YOUR TASK: After finding the line with "subtotal: 666.00 -> 640.00" in the entries below, retype exactly each line from there through the line with "total: 607.50 -> 640.00", including that final line.

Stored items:

════════════════════

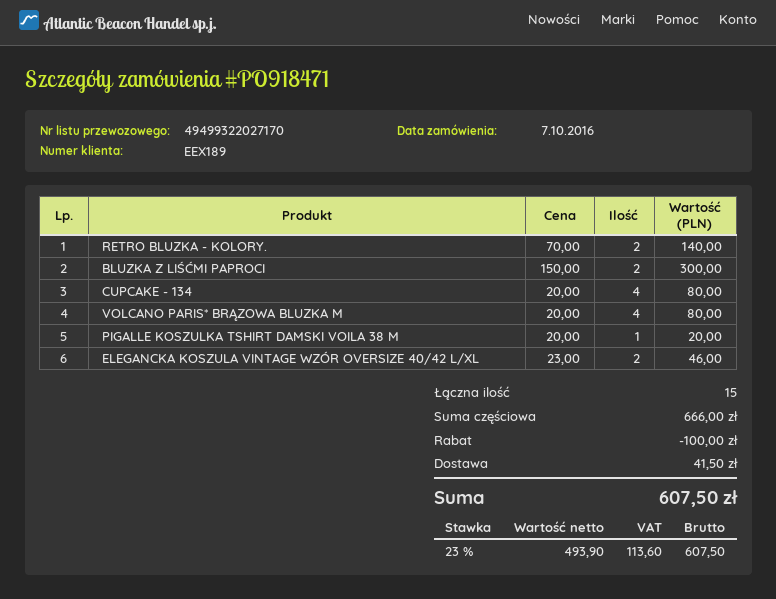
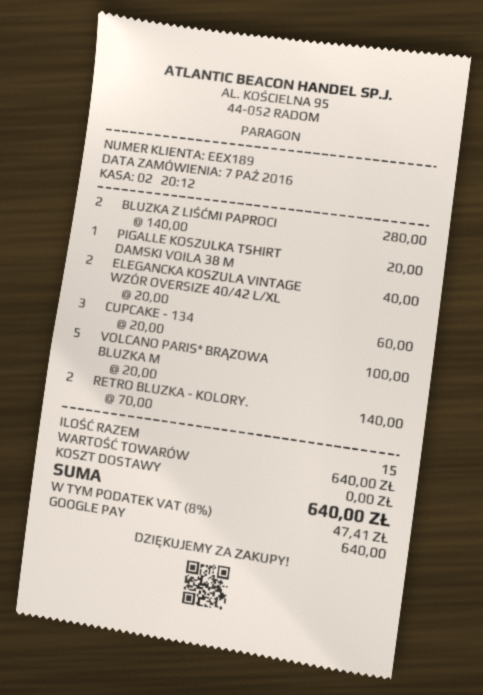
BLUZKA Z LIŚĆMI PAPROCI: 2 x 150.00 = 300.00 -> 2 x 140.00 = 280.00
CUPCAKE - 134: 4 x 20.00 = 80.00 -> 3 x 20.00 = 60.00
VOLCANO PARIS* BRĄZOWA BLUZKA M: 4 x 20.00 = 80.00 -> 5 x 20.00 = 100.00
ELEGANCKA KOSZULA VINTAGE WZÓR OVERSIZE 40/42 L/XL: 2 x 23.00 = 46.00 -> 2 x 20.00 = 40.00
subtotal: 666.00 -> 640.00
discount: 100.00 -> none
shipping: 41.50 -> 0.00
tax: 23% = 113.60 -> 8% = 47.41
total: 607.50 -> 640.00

════════════════════

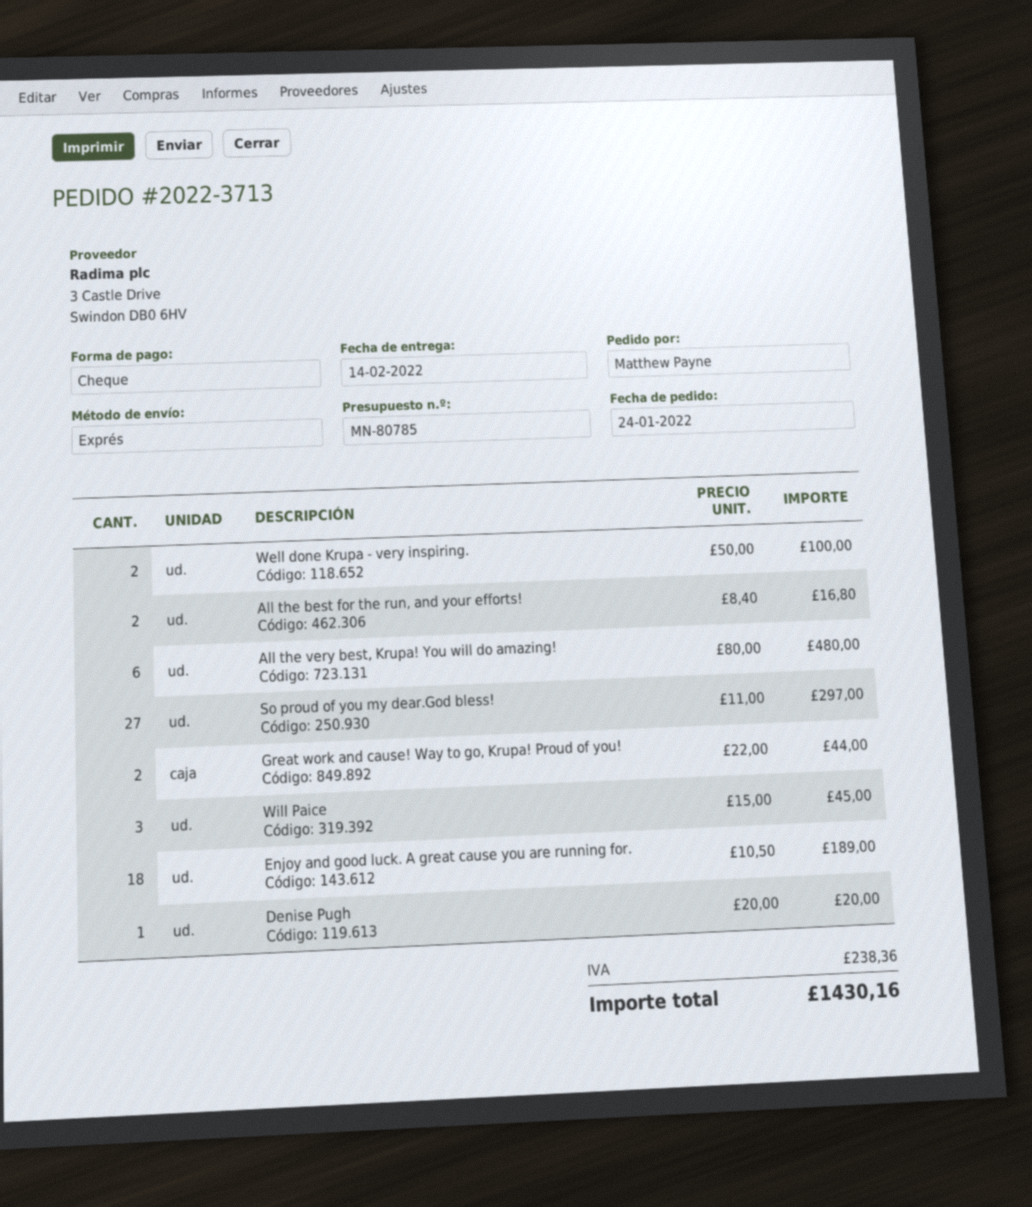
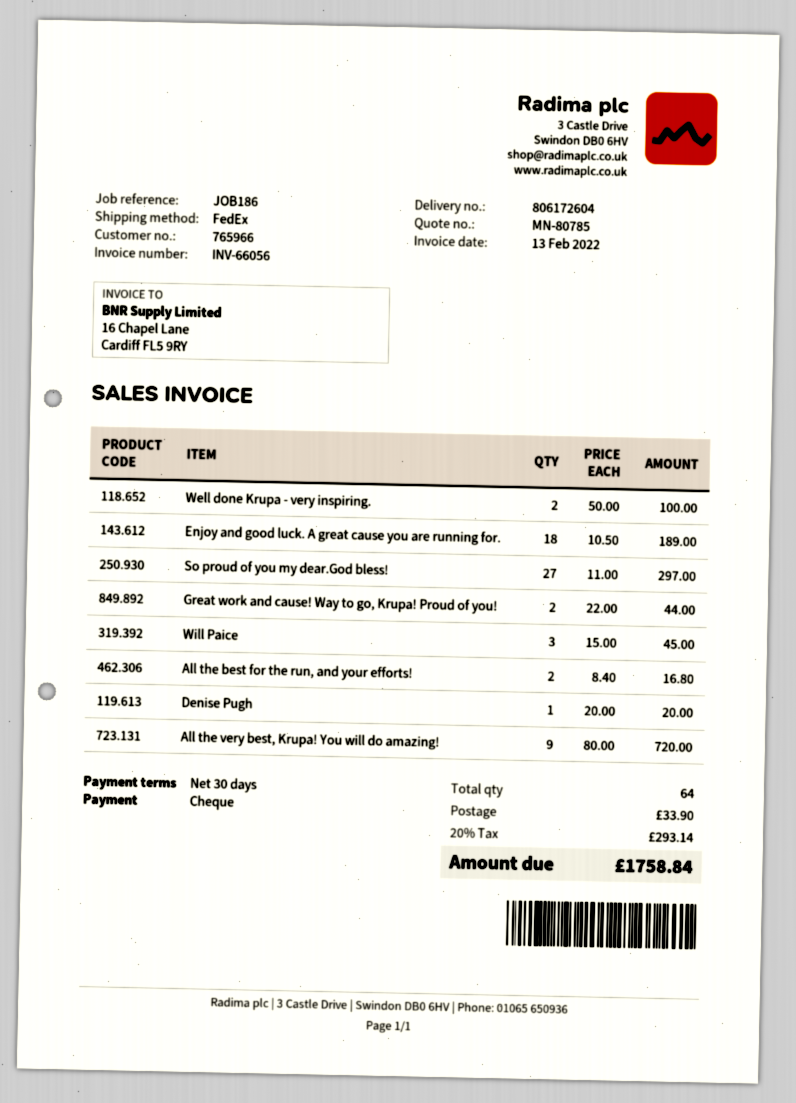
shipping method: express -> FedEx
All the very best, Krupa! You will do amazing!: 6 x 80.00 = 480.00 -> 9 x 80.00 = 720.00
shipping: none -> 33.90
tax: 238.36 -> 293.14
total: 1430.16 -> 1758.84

════════════════════

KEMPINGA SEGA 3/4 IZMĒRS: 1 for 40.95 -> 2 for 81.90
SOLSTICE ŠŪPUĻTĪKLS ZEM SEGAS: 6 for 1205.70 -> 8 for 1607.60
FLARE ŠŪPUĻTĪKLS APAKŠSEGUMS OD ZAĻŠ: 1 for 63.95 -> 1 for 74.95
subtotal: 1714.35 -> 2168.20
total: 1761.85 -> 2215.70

════════════════════

REPLY:
subtotal: 666.00 -> 640.00
discount: 100.00 -> none
shipping: 41.50 -> 0.00
tax: 23% = 113.60 -> 8% = 47.41
total: 607.50 -> 640.00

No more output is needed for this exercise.